Type of deliberative assembly

In parliamentary law, a mass meeting is a type of deliberative assembly or popular assembly, which in a publicized or selectively distributed notice known as the call of the meeting - has been announced:

- as called to take appropriate action on a particular problem or toward a particular purpose stated by the meeting's sponsors, and
- as open to everyone interested in the stated problem or purpose (or to everyone within a specified sector of the population thus interested).

==Participants==
To the extent that persons in the invited category are clearly identifiable - as, for example, registered voters of a particular political party, or residents of a certain area - only such persons have the right to make motions, to speak, and to vote at the meeting, and none others need be admitted if the sponsors so choose. Attendees at a mass meeting are there under the implied understanding that the sponsors (who have engaged the hall and assumed the expenses of promoting the meeting) have the right to have the proceedings confined to the overall object they have announced. The assembled group of persons who are attending has the right to determine the action to be taken in pursuit of the stated object. "Membership" consists of all persons in the invited category who attend. If no qualification was placed in the call of the meeting, anyone who attends is regarded as a member and has the same rights as members in other assemblies - to make motions, to speak in debate, and to vote.

==Organization==
- Call of the meeting - The announcement of a mass meeting should specify the date, hour, and place of the meeting, its purpose, and who should attend.
- Advance Preparation - Sponsors calling for the mass meeting should decide:
  - whom they prefer for its chairman;
  - who shall call the meeting to order and nominate their choice of chairman;
  - who shall be nominated for secretary and by whom;
  - what rules-if any-shall be proposed for adoption; and
  - who shall make the initial talk explaining the purpose of the meeting.
- Opening of the Meeting - The election of a chair and a secretary should be done right after the meeting is called to order.
- Transactions in the Meeting
  - The purpose of the meeting is announced (usually by the secretary reading the call of the meeting.)
  - Resolutions are offered to accomplish the purpose of the meeting -- these may either be prepared in advance or a committee can be appointed to draft resolutions and to make a report back to the assembly.
- Adjournment - If a place and time are not set for the next meeting, adjournment dissolves the organization.

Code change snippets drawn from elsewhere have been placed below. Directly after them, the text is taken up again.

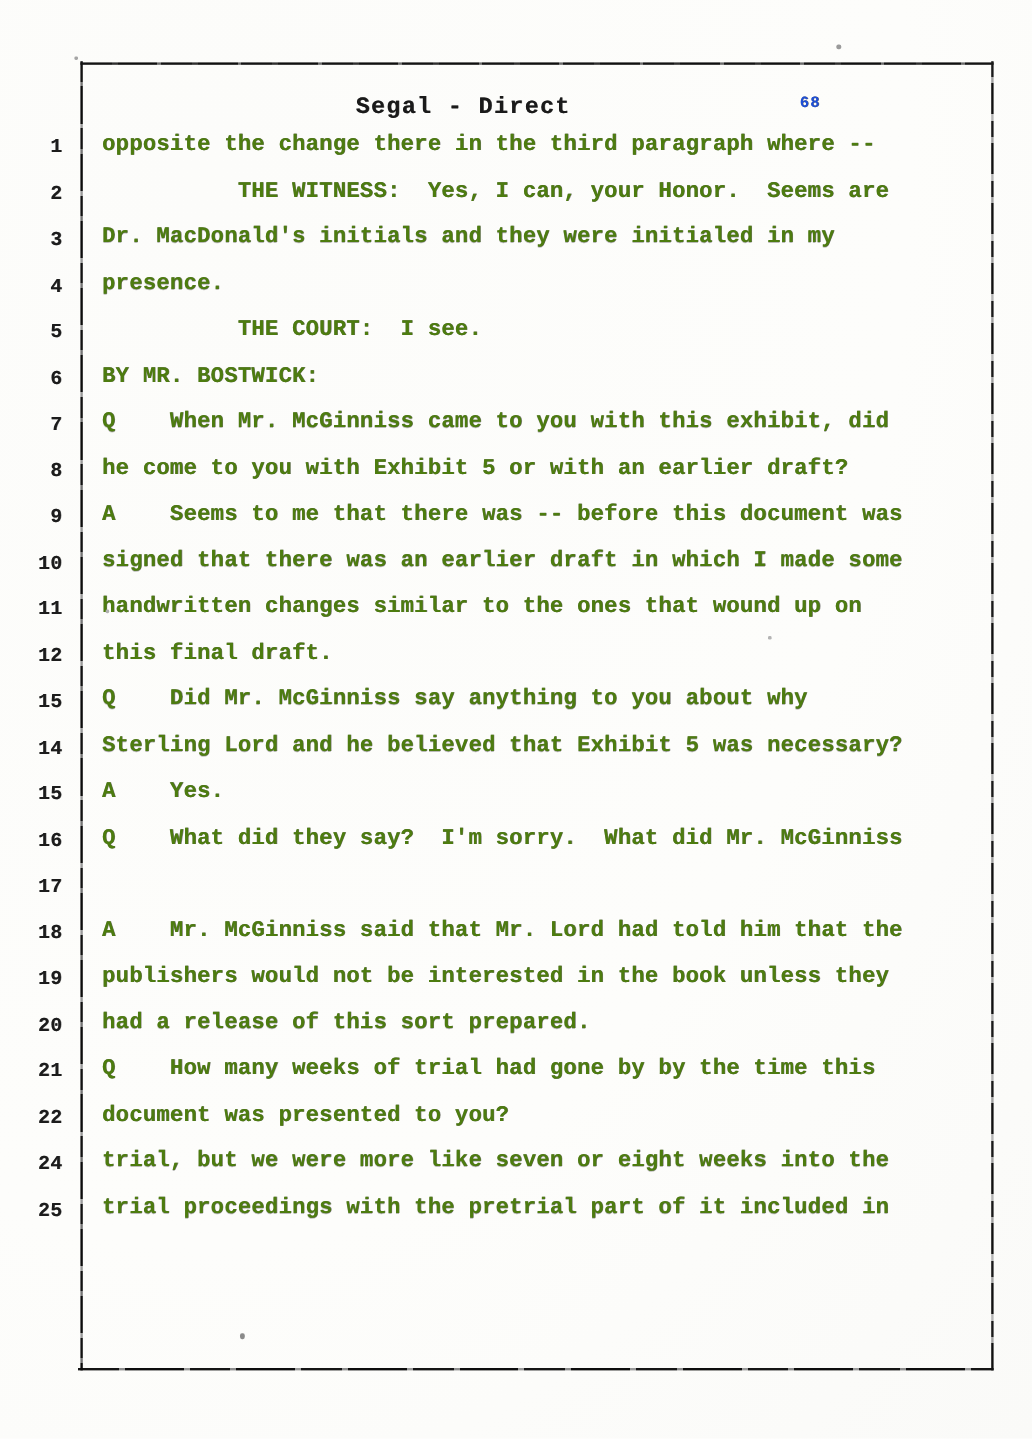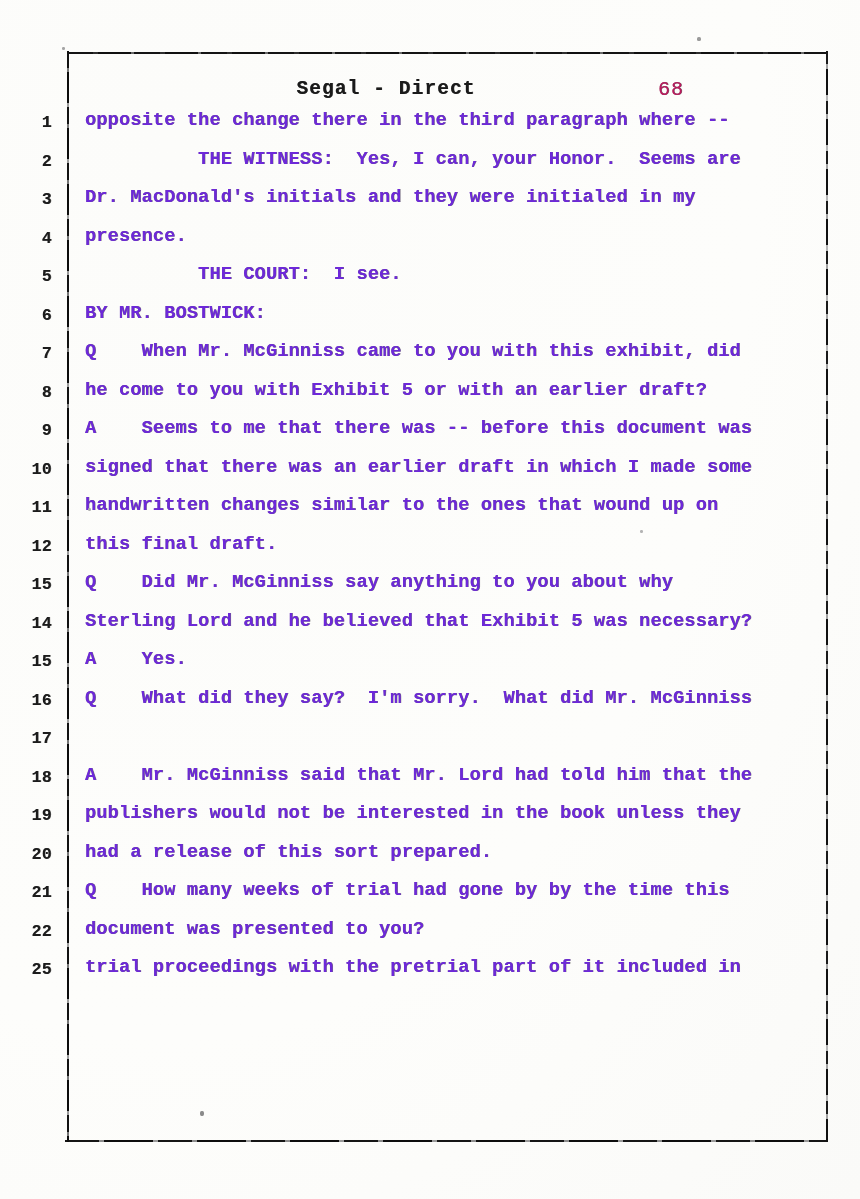--- a/index.html
+++ b/index.html
@@ -110,10 +110,10 @@
     position: absolute;
     right: 21px;
     top: 0;
-    font-size: 20px;
-    font-weight: normal;
+    font-size: 13px;
+    font-weight: bold;
     letter-spacing: 1px;
-    color: #be185d;
+    color: #1d4ed8;
     text-shadow: 0.4px 0 0 rgba(20,20,20,0.55), 0 0.35px 0 rgba(20,20,20,0.3);
   }
 

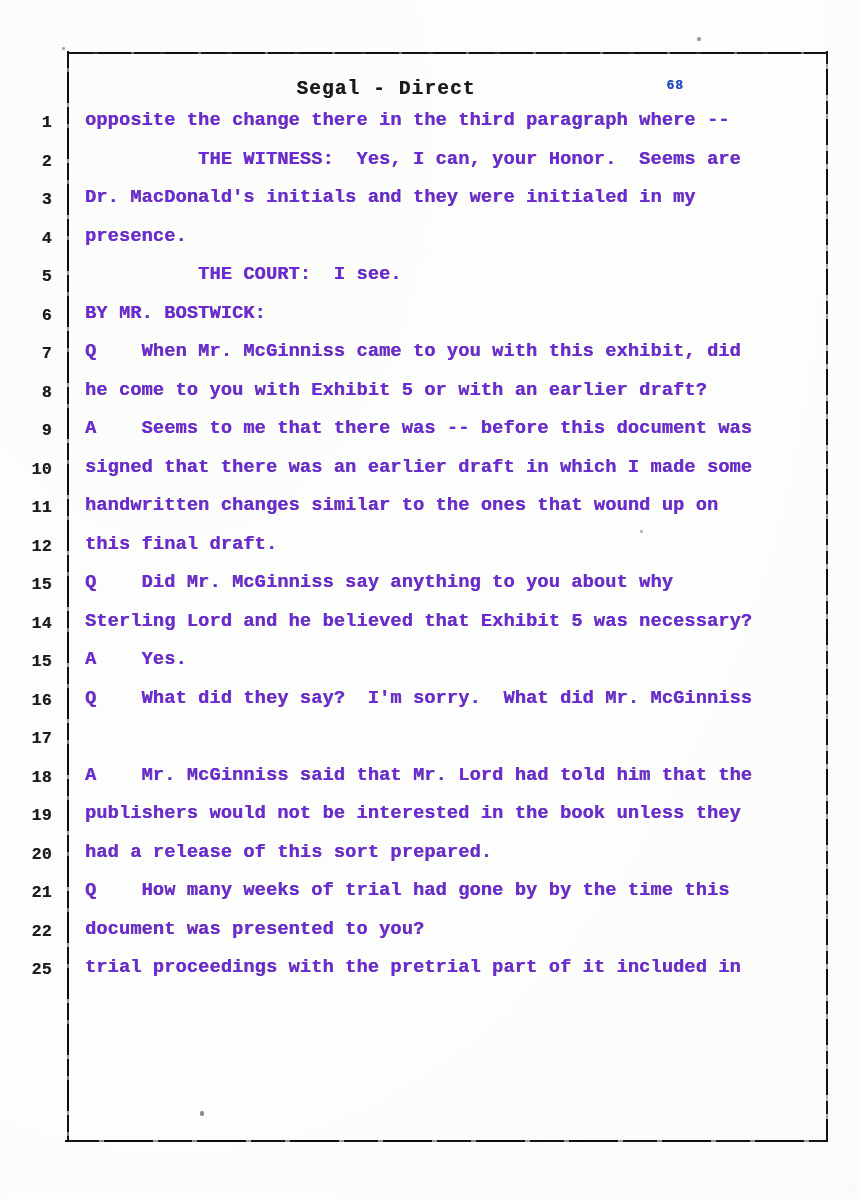--- a/index.html
+++ b/index.html
@@ -151,7 +151,7 @@
     font-size: 18.6px;
     font-weight: bold;
     letter-spacing: 0.15px;
-    color: #6d28d9;
+    color: #4d7c0f;
     white-space: pre;
     text-shadow: 0.45px 0 0 rgba(19,19,19,0.5), 0 0.4px 0 rgba(19,19,19,0.28);
   }

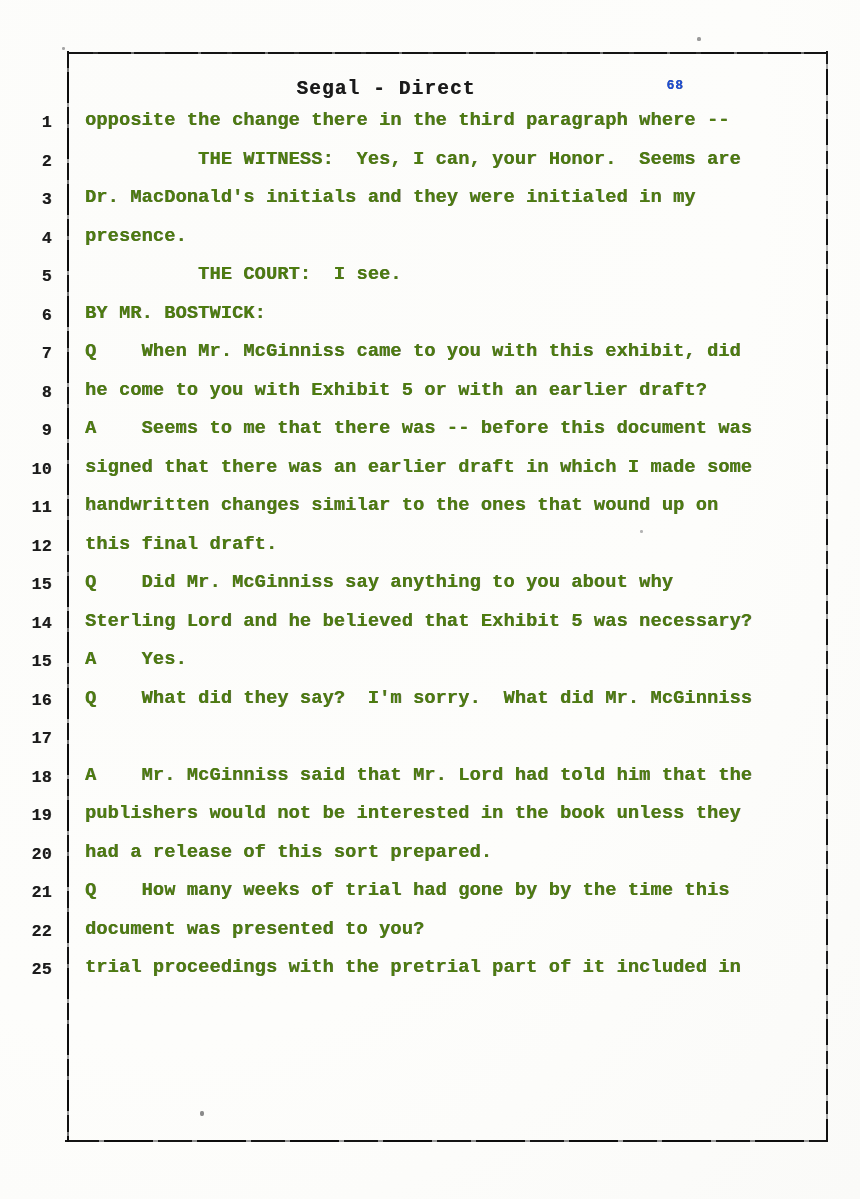--- a/index.html
+++ b/index.html
@@ -272,6 +272,10 @@
         <div class="line-text">document was presented to you?</div>
       </div>
       <div class="line-row">
+        <div class="line-number">24</div>
+        <div class="line-text">trial, but we were more like seven or eight weeks into the</div>
+      </div>
+      <div class="line-row">
         <div class="line-number">25</div>
         <div class="line-text">trial proceedings with the pretrial part of it included in</div>
       </div>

When it is desired to form a permanent society, the organizers proceed in much the same way as for a mass meeting, except that the meetings while the organization is being formed should usually be carefully limited to persons whose interest in the project is known. For this reason, it may be desirable to solicit attendance for these meetings by personal contact or by letter, rather than by public announcement. A series of meetings is usually held when organizing a permanent society.